Code: 103499 ECTS Credits: 6
Degree Type Year Semester
2500257 Criminology FB 1 1

Contact

Name:
Marc Abraham Puig Hernandez
Email:
marcabraham.puig@uab.cat

Teaching groups languages

You can check it through this link. To consult the language you will need to enter the CODE of the subject. Please note that this information is provisional until 30 November 2023.

Teachers

Marc Abraham Puig Hernandez
Barbara Lirios Monllor Taltavull

External teachers

Paz Olaciregui

Prerequisites

In order to follow the subject properly, it is essential to have optimal linguistic and reading competence according to the level of university studies


Objectives and Contextualisation

To give students the basic tools to understand the world of Law based on the exposure and analysis of different perspectives and approaches. Propose the analysis of law and other regulatory systems and the relationship they have with the State, society, human rights, and ethical principles.


Competences

  • Ability to analyse and summarise.
  • Drawing up an academic text.
  • Properly using the legal, psychological, pedagogical and sociological language.
  • Respectfully interacting with other people.
  • Students must demonstrate they know the legal framework and operating model of the crime control agents.
  • Students must demonstrate they know the legal/penal response framework to criminality (constitutional law, police law, procedural law and criminal law).
  • Verbally transmitting ideas to an audience.
  • Working autonomously.

Learning Outcomes

  1. Ability to analyse and summarise.
  2. Drawing up an academic text.
  3. Drawing up legal texts using specific language.
  4. Explaining the latest functionality criteria in the application of constitutional law to the criminal act.
  5. Knowing the legal vocabulary.
  6. Matching the criminal law corpus with its implementation in the criminological field.
  7. Respectfully interacting with other people.
  8. Verbally transmitting ideas to an audience.
  9. Working autonomously.

Content

1. Ways to approach the Law: Jurisprudence, Sociology of Law and Legal Philosophy.

2. Law and Morals.

3. Law and society.

4. Law, power, and State

5. Determination of the Law: Nautral Law, Legal Positivism, and Legal Realism.

6. Theory of the norm.

7. Legal system.

8. Sources of Law.

9. Fundamental legal conceptions.

10. Legal interpretation.

11. The application of Law.

12. Legal argumentation.


Methodology

The instruction and training of the students is based on the following activities:

 

1. Directed activities:

1.1 Lectures: where students learn the conceptual bases of the subject and learn the regulatory and jurisprudential legal framework. Lectures are the activities in which less interactivity is required of the student and are designed as an exhibition to establish the conceptual references in each topic.

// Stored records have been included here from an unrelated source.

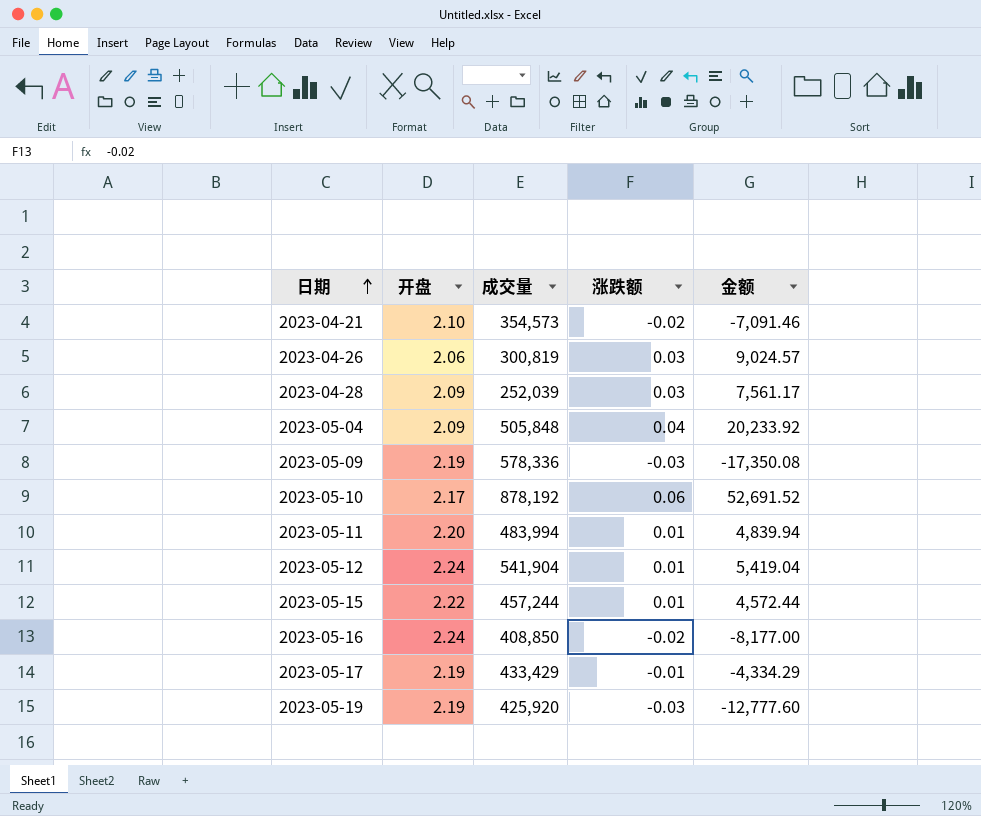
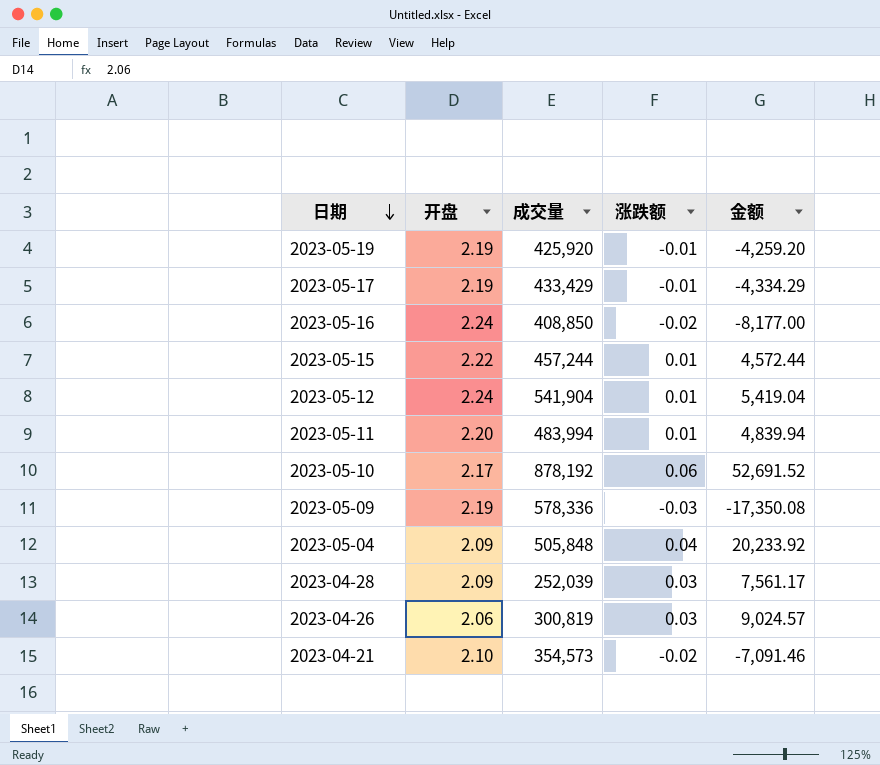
row order: 日期 ascending -> 日期 descending
2023-05-19 | 涨跌额: -0.03 -> -0.01
2023-05-19 | 金额: -12,777.60 -> -4,259.20

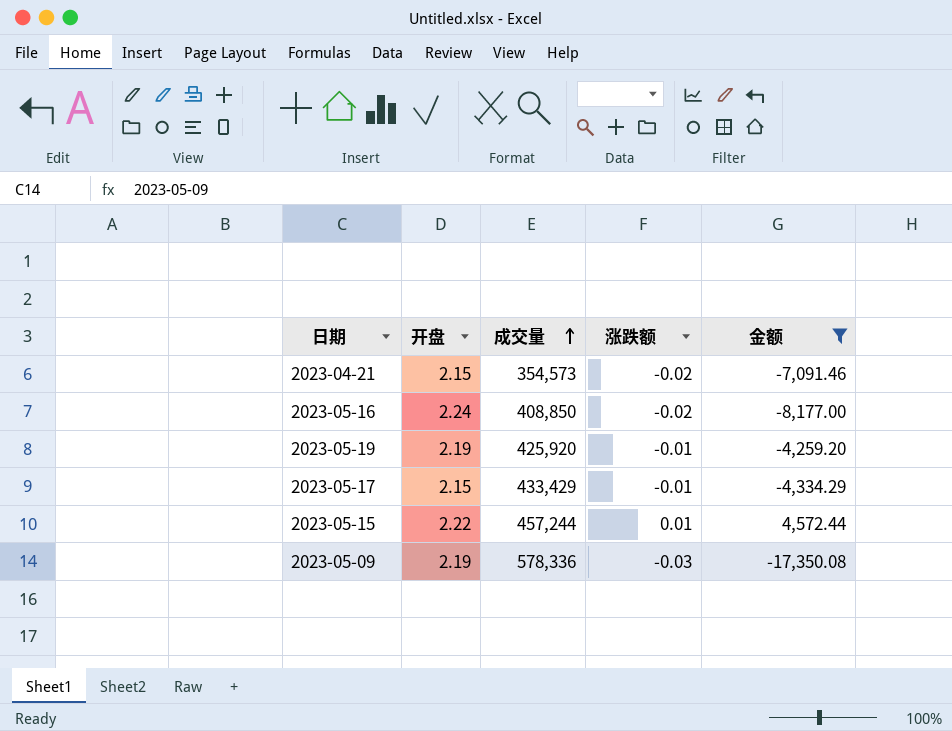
filter: none -> 金额 <= 4,572.44
row order: 日期 descending -> 成交量 ascending
2023-04-21 | 开盘: 2.10 -> 2.15
2023-05-17 | 开盘: 2.19 -> 2.15

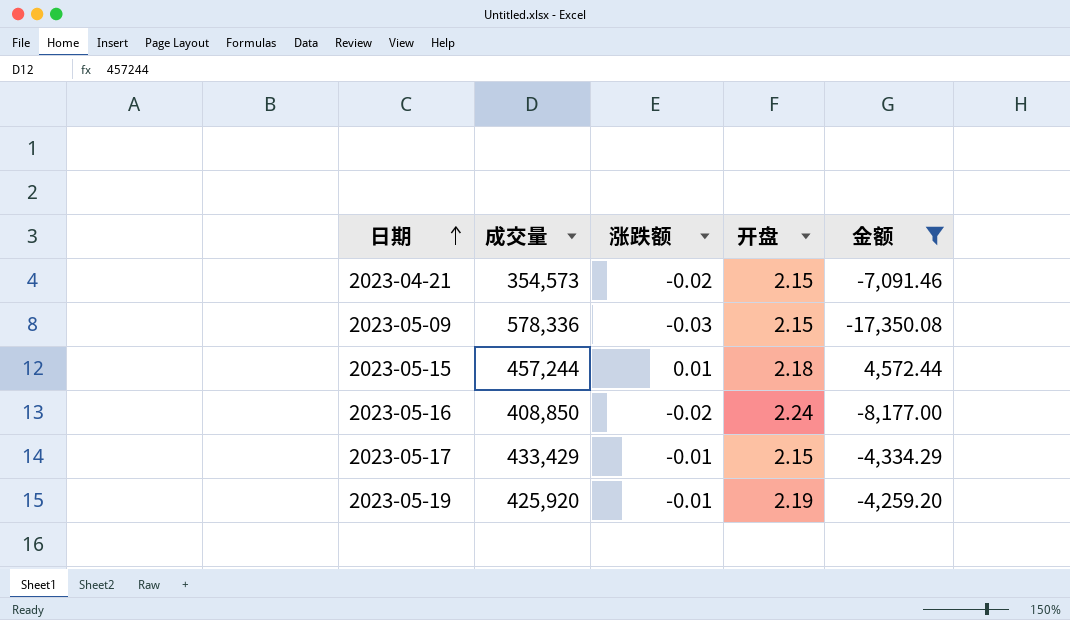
row order: 成交量 ascending -> 日期 ascending
column 开盘 | position: 2 -> 4
2023-05-09 | 开盘: 2.19 -> 2.15
2023-05-15 | 开盘: 2.22 -> 2.18

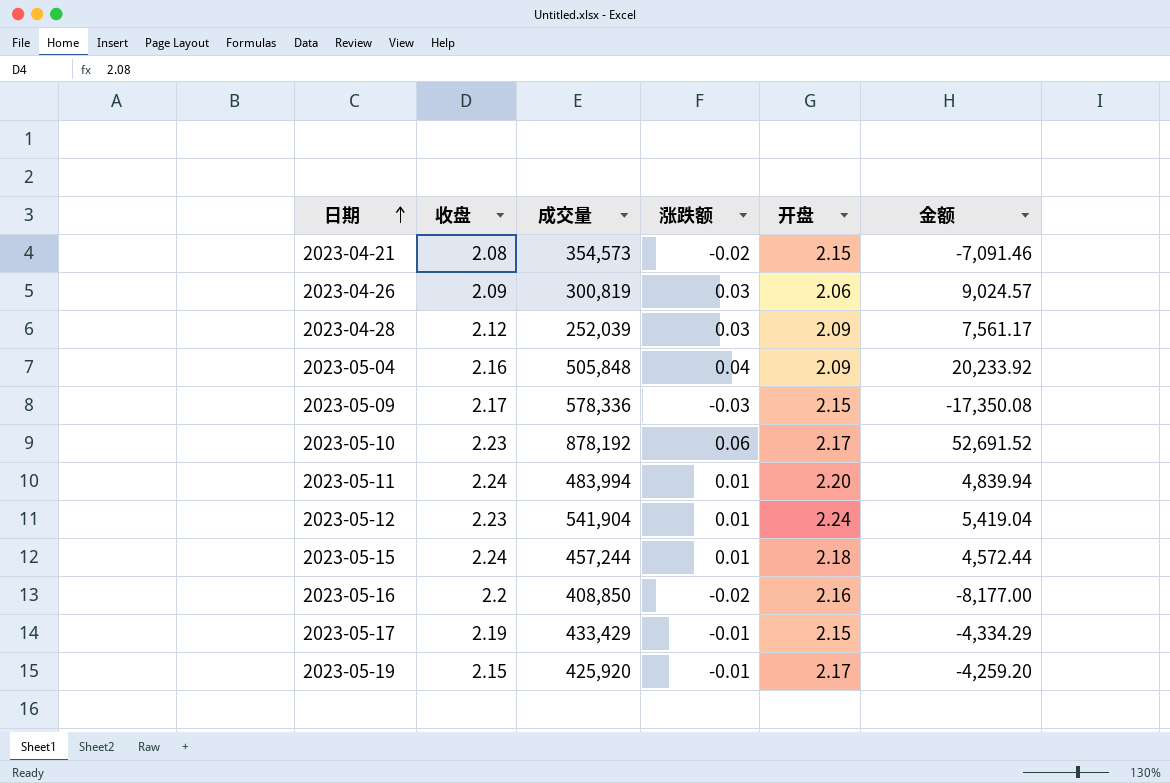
filter: 金额 <= 4,572.44 -> none
column 收盘 | position: none -> 2
2023-05-16 | 开盘: 2.24 -> 2.16
2023-05-19 | 开盘: 2.19 -> 2.17

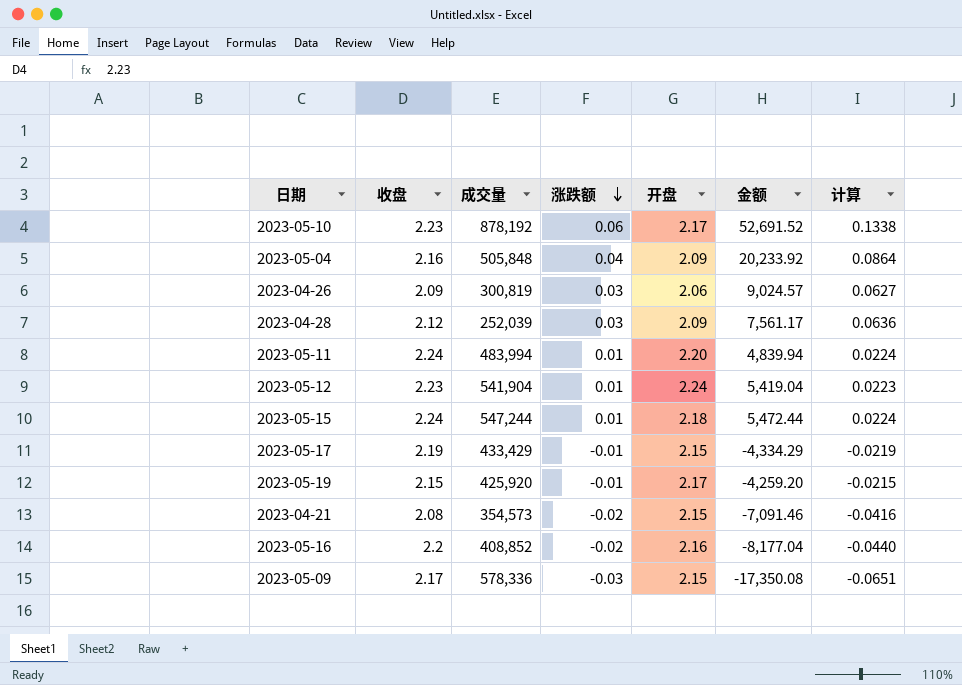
row order: 日期 ascending -> 涨跌额 descending
column 计算 | formula: none -> [收盘] * [涨跌额]
2023-05-15 | 成交量: 457,244 -> 547,244
2023-05-15 | 金额: 4,572.44 -> 5,472.44
2023-05-16 | 成交量: 408,850 -> 408,852
2023-05-16 | 金额: -8,177.00 -> -8,177.04

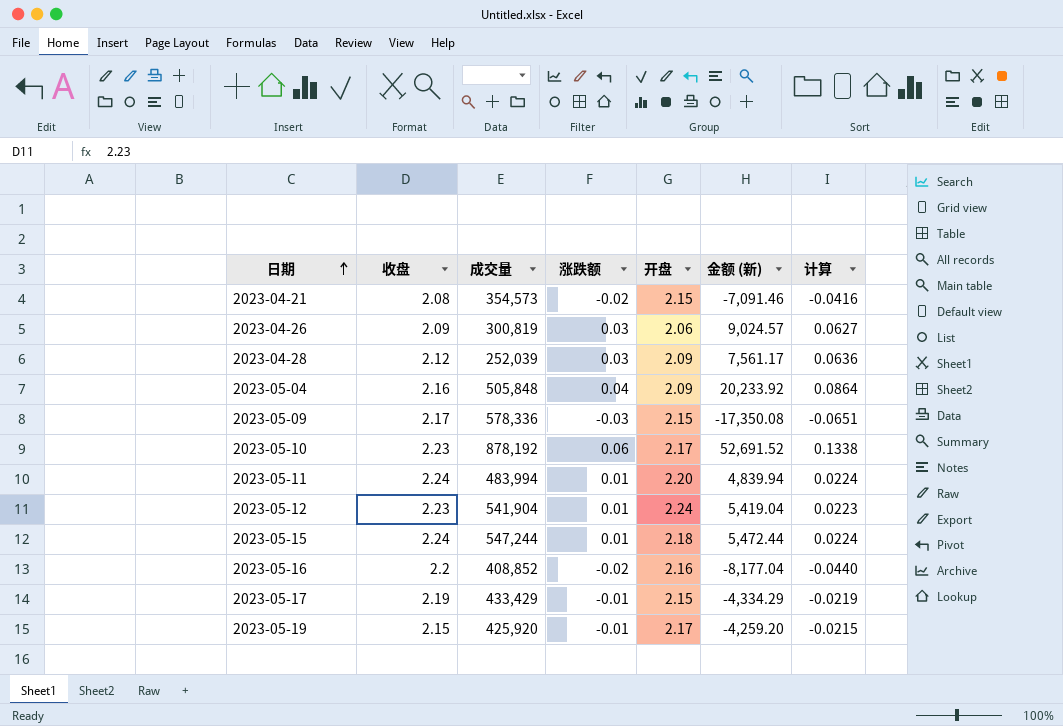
row order: 涨跌额 descending -> 日期 ascending
column name: 金额 -> 金额 (新)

1.2. Seminars: where the students, in small groups, analyse previously prepared practical cases together with the teaching staff. In specific cases, the cases will be worked out in class. The basis of the practical work is the understanding and application of the concepts explained in the theoretical classes.

1.3. Assessment: continuous assessment activities and final exam

 

2. Supervised activities:

These are activities that the students develop in the classroom, with the supervision and support of the teaching staff. It is about the preparation of some practical case in the classroom.

 

3. Independent activities:

3.1. Preparation of practical activity documents: which will be delivered and analysed in the classroom.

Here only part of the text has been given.